Jaguar Land Rover will cut 5,000 jobs across the UK
Jaguar Land Rover has sites in Halewood on Merseyside and Solihull, Castle Bromwich, and Wolverhampton in the West Midlands (Photo: Shutterstock)

Jaguar Land Rover is to announce up to 5,000 job cuts in a business update later today (10 Jan), according to reports.

The luxury car brand will primarily cut jobs in management, marketing and administrative roles, blaming “continuing uncertainty related to Brexit” for the losses.

Further losses

The luxury car maker employs 44,000 workers in the UK at sites in Halewood on Merseyside and Solihull, Castle Bromwich, and Wolverhampton in the West Midlands.

The firm previously cut 1,000 temporary contract workers at its plant in Solihull in 2017.
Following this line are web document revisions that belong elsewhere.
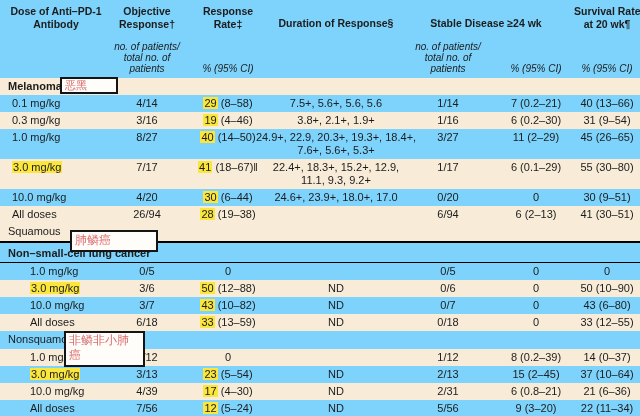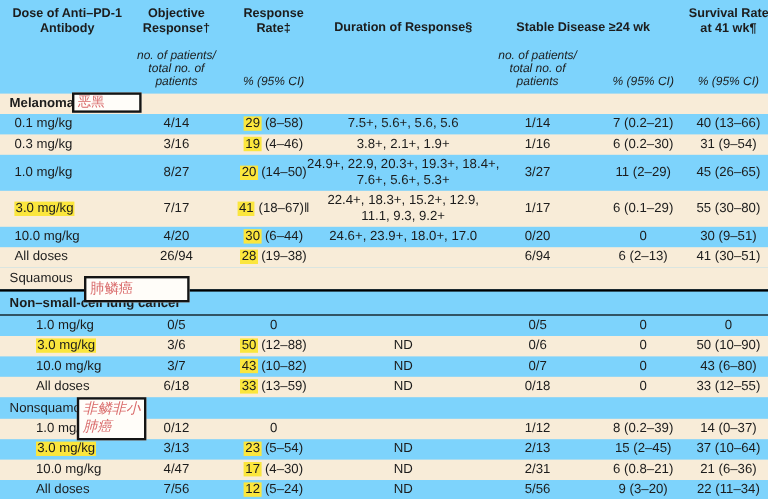--- a/index.html
+++ b/index.html
@@ -98,7 +98,7 @@
     </div>
     <div class="hcol" style="width:66px">
       <div class="main">Survival Rate
-at 41 wk¶</div>
+at 20 wk¶</div>
       <div class="sub">% (95% CI)</div>
     </div>
   </div>

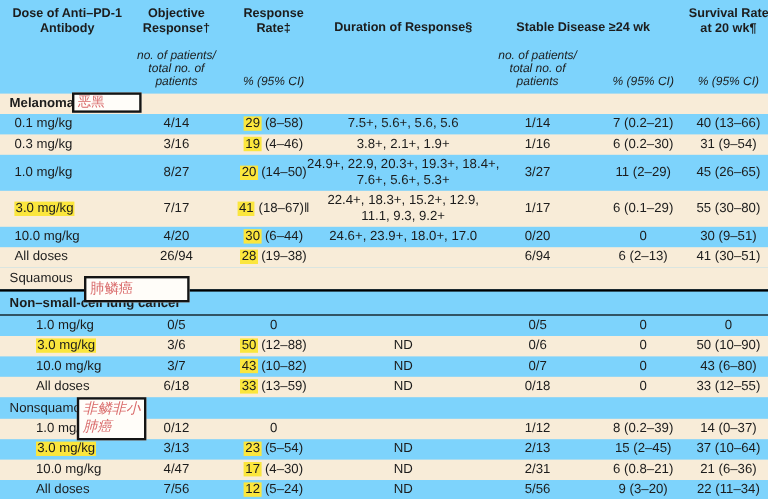--- a/index.html
+++ b/index.html
@@ -28,7 +28,7 @@
 
   
   .row{
-    position:relative;display:flex;align-items:center;
+    position:relative;display:flex;align-items:flex-start;
     box-sizing:border-box;padding:2px 0;min-height:17px;
   }
   .row.shade{background:#f8ecd8;}

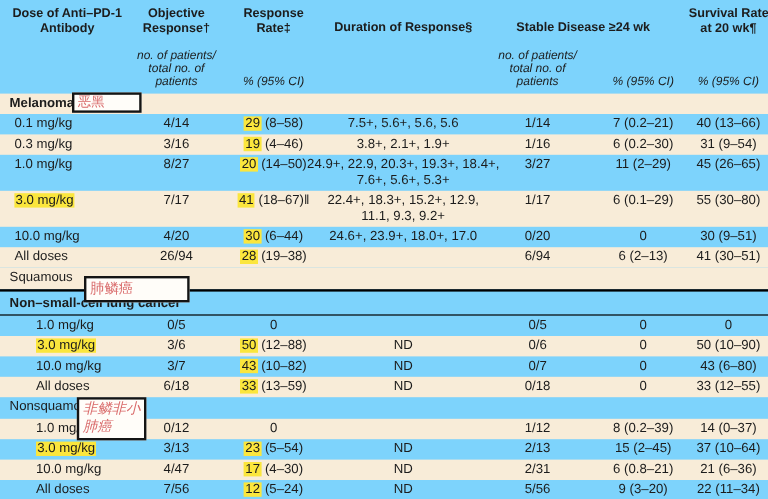--- a/index.html
+++ b/index.html
@@ -133,7 +133,7 @@
       <div class="row dose">
         <div class="cell dose ind1" style="width: 112px;"><span>1.0 mg/kg</span></div>
         <div class="cell c1" style="width: 70px;">8/27</div>
-        <div class="cell c2" style="width: 92px;"><span class="hl">20</span>&nbsp;(14–50)</div>
+        <div class="cell c2" style="width: 92px;"><span class="hl">40</span>&nbsp;(14–50)</div>
         <div class="cell c3" style="width: 124px;">
           <div class="durline">24.9+, 22.9, 20.3+, 19.3+, 18.4+,</div>
           <div class="durline">7.6+, 5.6+, 5.3+</div>

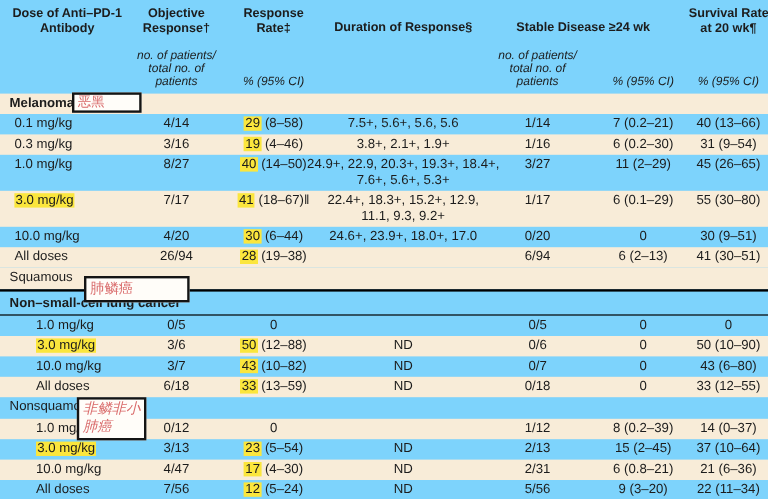--- a/index.html
+++ b/index.html
@@ -60,7 +60,7 @@
   }
   .note-0{left:60px;top:-1px;width:58px;height:17px;font-size:11px;line-height:12px;}
   .note-8{left:70px;top:7px;width:88px;height:22px;line-height:17px;}
-  .note-13{left:64px;top:0;width:58px;height:36px;line-height:15px;white-space:normal;font-style:italic;}
+  .note-13{left:64px;top:0;width:81px;height:36px;line-height:15px;white-space:normal;}
 </style>
 </head>
 <body>

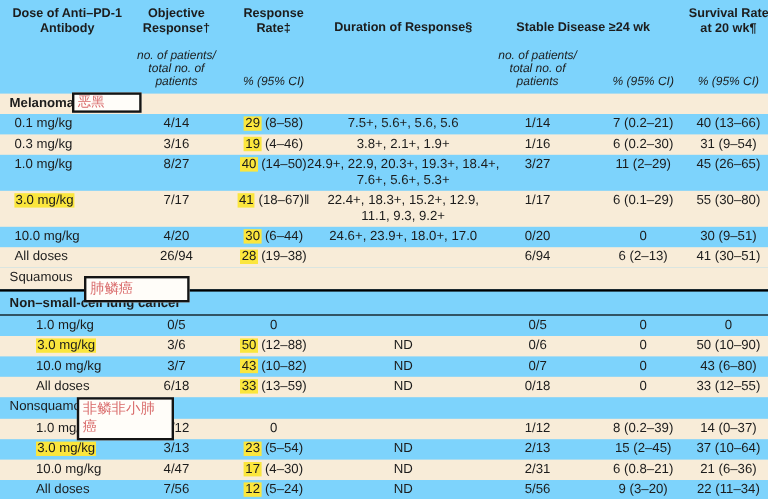--- a/index.html
+++ b/index.html
@@ -249,7 +249,7 @@
       </div>
       <div class="row dose shade">
         <div class="cell dose ind2" style="width: 112px;"><span>10.0 mg/kg</span></div>
-        <div class="cell c1" style="width: 70px;">4/47</div>
+        <div class="cell c1" style="width: 70px;">4/39</div>
         <div class="cell c2" style="width: 92px;"><span class="hl">17</span>&nbsp;(4–30)</div>
         <div class="cell c3" style="width: 124px;">
           <div class="durline">ND</div>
Their upcoming announcement is expected to include details of sales for 2018, the business outlook for this year, and updates on cost savings and planned investment in UK plants.
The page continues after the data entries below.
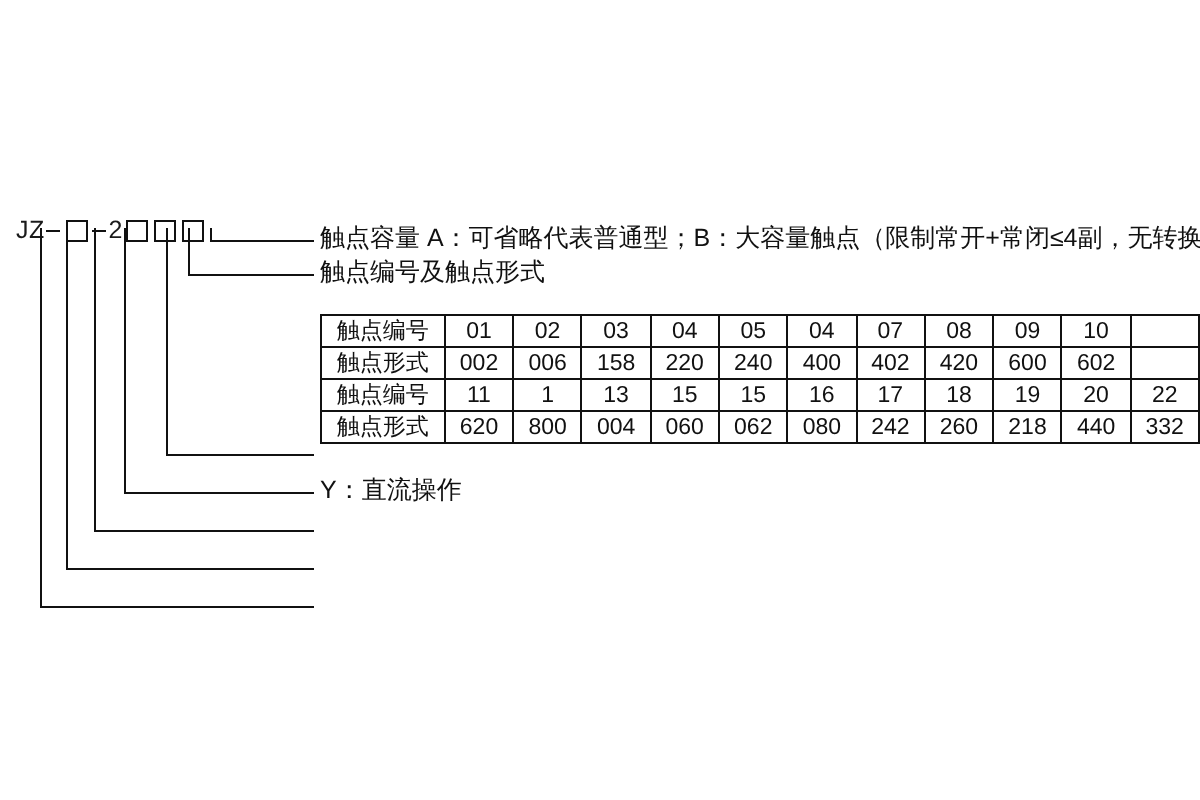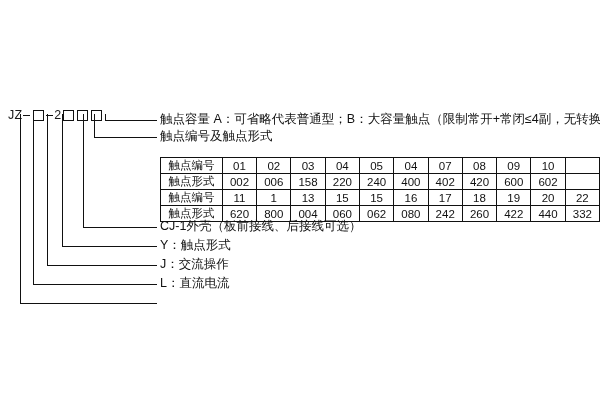--- a/index.html
+++ b/index.html
@@ -200,7 +200,7 @@
           <td class="cell">080</td>
           <td class="cell">242</td>
           <td class="cell">260</td>
-          <td class="cell">422</td>
+          <td class="cell">218</td>
           <td class="cell">440</td>
           <td class="cell">332</td>
         </tr>

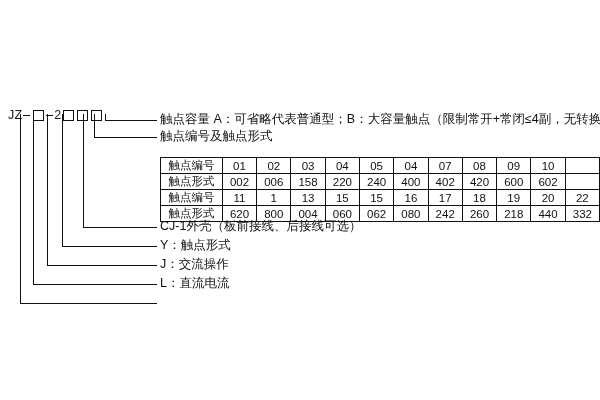--- a/index.html
+++ b/index.html
@@ -140,7 +140,6 @@
 
   <div class="label" style="left:160px; top:112px;">触点容量   A：可省略代表普通型；B：大容量触点（限制常开+常闭≤4副，无转换）</div>
   <div class="label" style="left:160px; top:129px;">触点编号及触点形式</div>
-  <div class="label" style="left:160px; top:219px;">CJ-1外壳（板前接线、后接线可选）</div>
   <div class="label" style="left:160px; top:238px;">Y：触点形式</div>
   <div class="label" style="left:160px; top:257px;">J：交流操作</div>
   <div class="label" style="left:160px; top:276px;">L：直流电流</div>

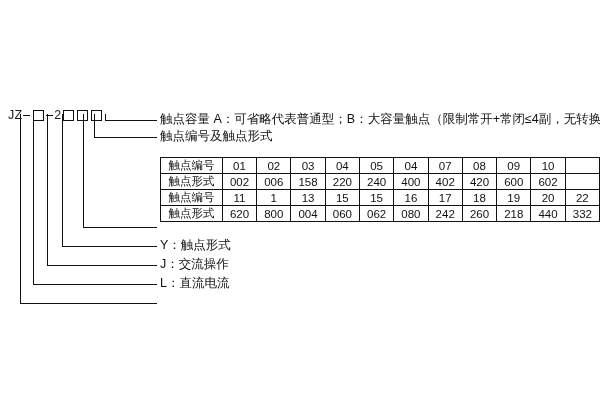--- a/index.html
+++ b/index.html
@@ -140,7 +140,7 @@
 
   <div class="label" style="left:160px; top:112px;">触点容量   A：可省略代表普通型；B：大容量触点（限制常开+常闭≤4副，无转换）</div>
   <div class="label" style="left:160px; top:129px;">触点编号及触点形式</div>
-  <div class="label" style="left:160px; top:238px;">Y：触点形式</div>
+  <div class="label" style="left:160px; top:238px;">Y：直流操作</div>
   <div class="label" style="left:160px; top:257px;">J：交流操作</div>
   <div class="label" style="left:160px; top:276px;">L：直流电流</div>
 

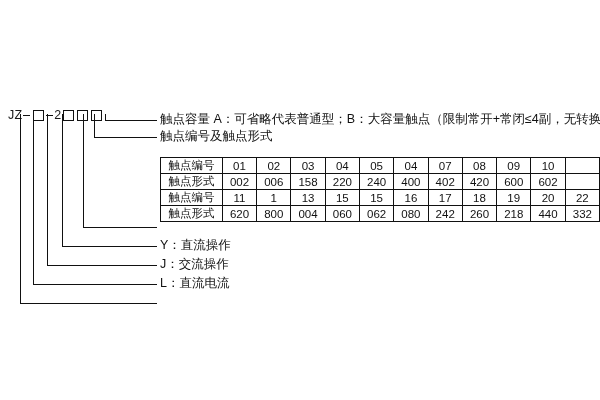--- a/index.html
+++ b/index.html
@@ -141,7 +141,6 @@
   <div class="label" style="left:160px; top:112px;">触点容量   A：可省略代表普通型；B：大容量触点（限制常开+常闭≤4副，无转换）</div>
   <div class="label" style="left:160px; top:129px;">触点编号及触点形式</div>
   <div class="label" style="left:160px; top:238px;">Y：直流操作</div>
-  <div class="label" style="left:160px; top:257px;">J：交流操作</div>
   <div class="label" style="left:160px; top:276px;">L：直流电流</div>
 
   <div class="tbl-wrap">

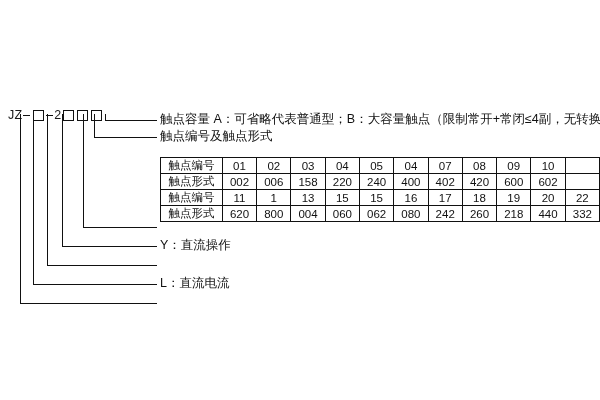--- a/index.html
+++ b/index.html
@@ -141,7 +141,6 @@
   <div class="label" style="left:160px; top:112px;">触点容量   A：可省略代表普通型；B：大容量触点（限制常开+常闭≤4副，无转换）</div>
   <div class="label" style="left:160px; top:129px;">触点编号及触点形式</div>
   <div class="label" style="left:160px; top:238px;">Y：直流操作</div>
-  <div class="label" style="left:160px; top:276px;">L：直流电流</div>
 
   <div class="tbl-wrap">
     <table class="contact-table">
Meanwhile, Rolls-Royce Motor Cars chief executive, Torsten Muller-Otvos, has pledged that the car maker will remain in Britain post-Brexit.

The commitment came as the company unveiled record sales figures, up 22 per cent in 2018 on the previous year.

Slowing demand

In October last year, Jaguar unveiled a £2.5 billion turnaround plan which included cost cutting, after uncertainty surrounding Brexit.

The brand blamed “continuing uncertainty related to Brexit” for the cuts (Photo: Shutterstock)

Slowing demand in China also caused the brand to suffer a hefty loss towards the end of 2018, following import duty changes and escalating trade tensions with the US.

The firm (owned by Indian conglomerate, Tata) reported a £90 million pre-tax loss in the three months to 30 September, which compared with a £385 million profit in the same period in 2017.

The brand’s figures were also affected by the introduction of European emissions standards – known as WLTP – which resulted in a fall in demand for diesel cars.

At the time boss Ralf Speth said, “In the latest quarterly period, we continued to see more challenging market conditions.

“Our results were undermined by slowing demand in China, along with continued uncertainty in Europe over diesel, Brexit and the WLTP changeover.”